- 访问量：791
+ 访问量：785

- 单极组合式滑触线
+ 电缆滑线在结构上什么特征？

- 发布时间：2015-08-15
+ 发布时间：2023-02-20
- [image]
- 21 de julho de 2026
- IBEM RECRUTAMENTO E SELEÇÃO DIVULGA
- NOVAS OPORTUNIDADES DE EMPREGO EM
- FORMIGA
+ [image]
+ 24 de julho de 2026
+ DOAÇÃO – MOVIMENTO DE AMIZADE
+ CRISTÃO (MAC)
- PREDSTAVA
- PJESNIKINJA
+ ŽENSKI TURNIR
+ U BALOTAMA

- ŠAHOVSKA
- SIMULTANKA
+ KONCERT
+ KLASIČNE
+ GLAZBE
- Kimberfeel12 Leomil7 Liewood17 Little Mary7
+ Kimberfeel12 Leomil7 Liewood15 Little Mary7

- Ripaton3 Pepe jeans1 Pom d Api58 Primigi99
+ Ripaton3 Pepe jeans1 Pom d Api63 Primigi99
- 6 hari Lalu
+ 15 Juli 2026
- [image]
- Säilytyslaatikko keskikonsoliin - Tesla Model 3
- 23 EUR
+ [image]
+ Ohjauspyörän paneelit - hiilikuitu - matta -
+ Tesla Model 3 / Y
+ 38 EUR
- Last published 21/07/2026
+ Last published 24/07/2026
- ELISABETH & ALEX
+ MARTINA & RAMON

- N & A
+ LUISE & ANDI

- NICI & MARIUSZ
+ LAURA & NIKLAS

◇ ◇ ◇ ◇ ◇ ◇ ◇

- **EXERCISE**: In the data above, which lines have "julho"? Report each of them.

- **SOLUTION FOR THIS EXERCISE**:
- 21 de julho de 2026
+ 24 de julho de 2026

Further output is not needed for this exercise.